2.2. Germination of Brown Rice and Preparation of Bioactive Compounds

The germination of brown rice (BR) and the preparation of total phenolic extracts were reported in our earlier publication [18]. Acylated steryl glycoside (ASG) was extracted as reported by Usuki et al. [19] and analyzed by GC-MS/MS QQQ (Thermo Fischer Scientific, Logan, CA) using the method described by Phillips et al. [20]. GABA was extracted and analyzed by HPLC-DAD as reported by Rozan et al. [21]. Oryzanol was prepared as reported by Azrina et al. [22]. Pellets were made from WR, BR, and GBR for animal feeding.

2.3. Animal Study

Sprague-Dawley rats (30, male) between 150 and 200 g each were housed in individual plastic cages under controlled conditions (25–30°C with a 12/12 h light/dark cycle).
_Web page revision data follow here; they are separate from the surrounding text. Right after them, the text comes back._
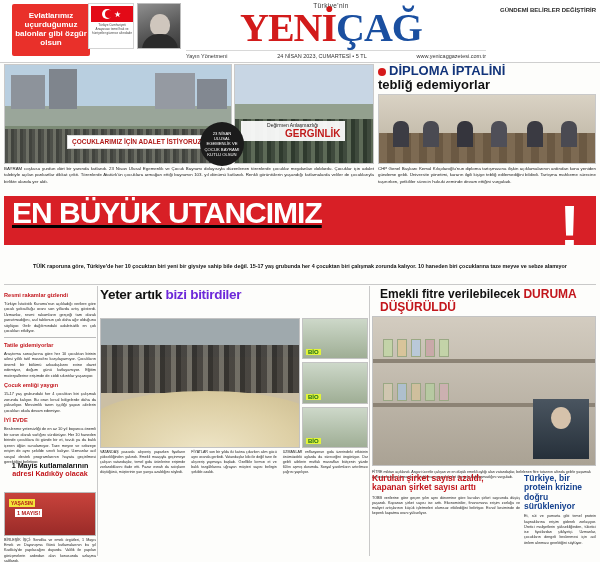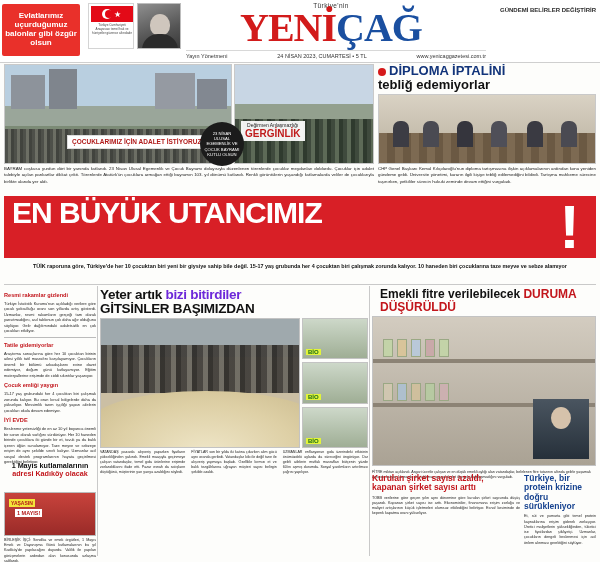--- a/index.html
+++ b/index.html
@@ -32,7 +32,7 @@
   }
   .mast-left {
     position: absolute;
-    left: 2px; top: 4px;
+    left: 12px; top: 4px;
     width: 78px; height: 52px;
     background: #e9302a;
     color: #fff;

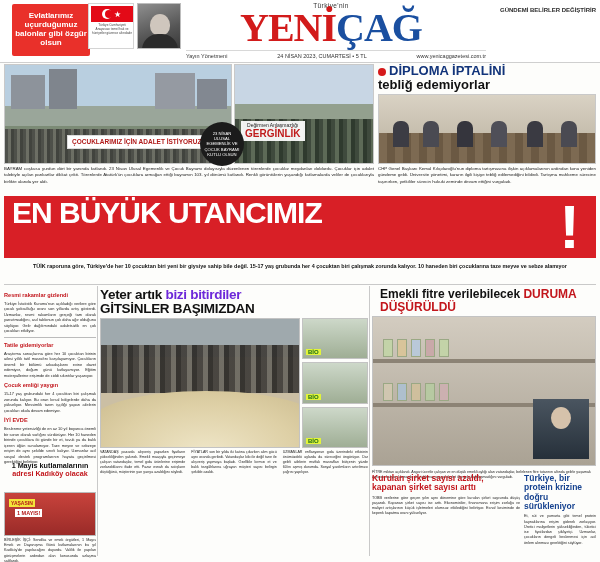--- a/index.html
+++ b/index.html
@@ -218,7 +218,7 @@
     line-height: 1.1;
   }
   .gerginlik .small { font-size: 5px; color: #222; }
-  .gerginlik .big { font-size: 10px; font-weight: bold; color: #c01b1b; }
+  .gerginlik .big { font-size: 10px; font-weight: bold; color: #c01b1b; margin-left: 40px; }
   .stamp {
     position: absolute;
     left: 196px; top: 58px;

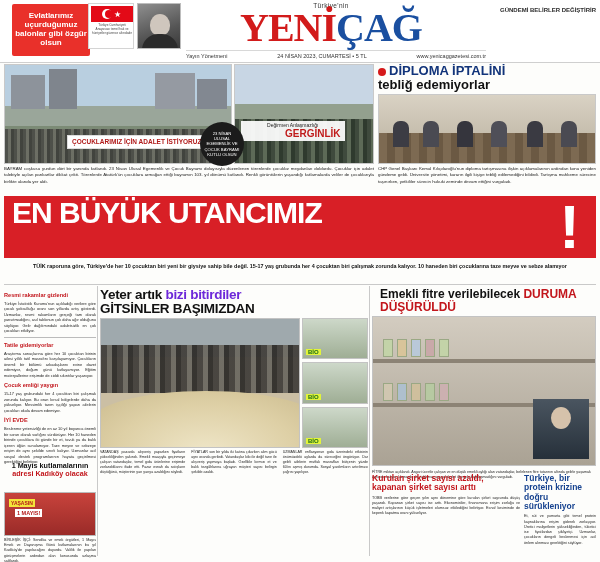--- a/index.html
+++ b/index.html
@@ -300,9 +300,10 @@
   .mainhead {
     position: absolute;
     left: 4px; top: 196px;
-    width: 592px; height: 62px;
+    width: 592px; height: 49px;
     background: #d81f26;
     overflow: hidden;
+    text-decoration: underline;
   }
   .mainhead .l1, .mainhead .l2 {
     color: #fff;

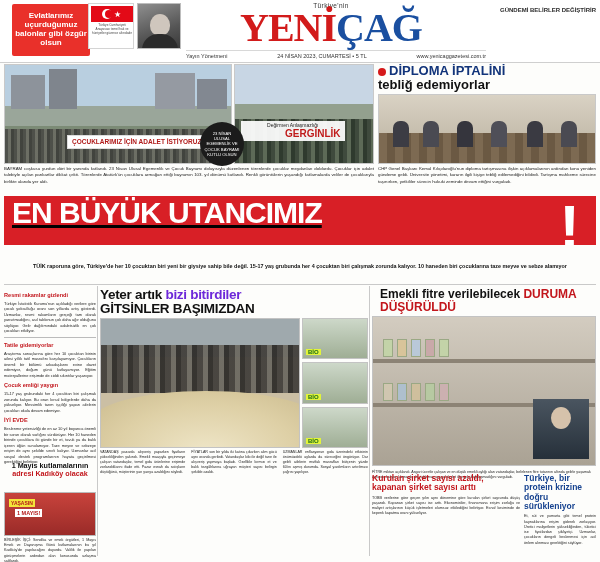--- a/index.html
+++ b/index.html
@@ -704,7 +704,6 @@
 
   <div class="center">
     <div class="c-head1"><span>Yeter artık </span><em>bizi bitirdiler</em></div>
-    <div class="c-head2">GİTSİNLER BAŞIMIZDAN</div>
   </div>
 
   <div class="c-photo">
Guidelines for the use of animals were strictly adhered to and were approved by the Animal Care and Use Committee (ACUC) of the Faculty of Medicine and Health Sciences, Universiti Putra Malaysia (project approval number UPM/FPSK/PADS/BR-UUH/00360). After a 2-week period of adaptation with standard rat chow available ad libitum and free access to water, the normal nondiabetic rats (5) were maintained on standard rat chow. The rest of the rats was fed a high fat diet (HFD) for 6 weeks to induce obesity and then injected with streptozotocin (STZ) (35 mg/kg b.w.; i.p) to induce type 2 diabetes, as reported in our earlier publication. Diabetic rats (fasting blood glucose of ≥250 mg/dL after 2 days of STZ) were randomly divided into 5 groups (5 rats each); the control (diabetic untreated) group received the HFD, the WR group received an HFD in which 50% of the normal rat chow was substituted with WR, the BR group received an HFD in which 50% of the normal rat chow was substituted with BR, the G50 group received an HFD in which 50% of the normal rat chow was substituted with GBR, and the G100 group received a HFD in which 100% of the normal rat chow was substituted with GBR. The rats were maintained on these diets for 28 days. Food consumption was measured daily by weighing the leftover food and subtracting this weight from the total pellet weight given the previous day.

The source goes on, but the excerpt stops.